María Corina Machado, líder da oposição venezuelana (Agence France-Presse/AFP Photo)

María Corina Machado, líder da oposição venezuelana (Agence France-Presse/AFP Photo)

Estadão Conteúdo
Estadão Conteúdo

Agência de notícias

Publicado em 27 de janeiro de 2024 às 13h17.

Em mais um revês para a oposição venezuelana, o Tribunal Supremo de Justiça (TSJ) da Venezuela confirmou na sexta-feira, 26, a proibição da presidenciável  para ocupar cargos públicos por 15 anos. A medida barra a líder opositora da eleição e reduz as chances de mudança no Palácio de Miraflores ao deixar o caminho livre para mais um mandato do ditador Nicolás Maduro, no poder há 12 anos.

A confirmação veio na sexta-feira após uma série de decisões da Corte sobre outros políticos venezuelanos. Henrique Capriles, uma das principais vozes da oposição, também teve confirmada sua proibição de ocupar cargos públicos pelos próximos 15 anos.

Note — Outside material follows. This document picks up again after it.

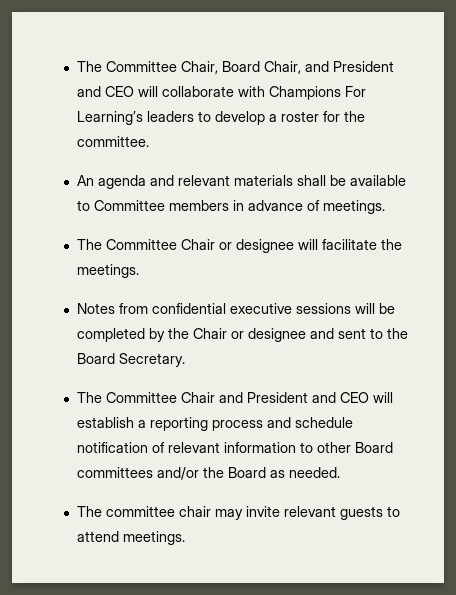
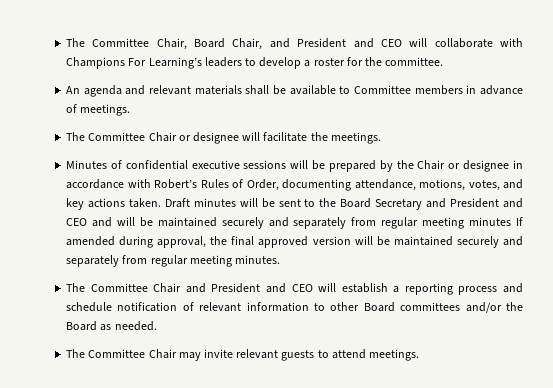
- Notes from confidential executive sessions will be completed by the Chair or designee and sent to the Board Secretary.
+ Minutes of confidential executive sessions will be prepared by the Chair or designee in accordance with Robert’s Rules of Order, documenting attendance, motions, votes, and key actions taken. Draft minutes will be sent to the Board Secretary and President and CEO and will be maintained securely and separately from regular meeting minutes If amended during approval, the final approved version will be maintained securely and separately from regular meeting minutes.
- The committee chair may invite relevant guests to attend meetings.
+ The Committee Chair may invite relevant guests to attend meetings.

Leocenis García e Richard Mardo, por sua vez, tiveram suas inabilitações canceladas.

As decisões do TSJ que barram María Corina Machado e outros políticos do pleito eleitoral são consideradas injustas por políticos e ativistas venezuelanos. Eles acreditam o regime utiliza estas sentenças como ferramenta para punir e retirar da cena política as principais figuras da oposição, deixando o caminho livre para a consolidação de Nicolás Maduro no poder.

Segundo a decisão da Corte, María Corina Machado, de 56 anos, foi inabilitada por ser "participante do esquema de corrupção orquestrado pelo usurpador Juan Antonio Guaidó M., que levou ao bloqueio criminoso da República Bolivariana da Venezuela, bem como ao saque flagrante de empresas e riquezas do povo venezuelano no exterior, com a cumplicidade de governos corruptos".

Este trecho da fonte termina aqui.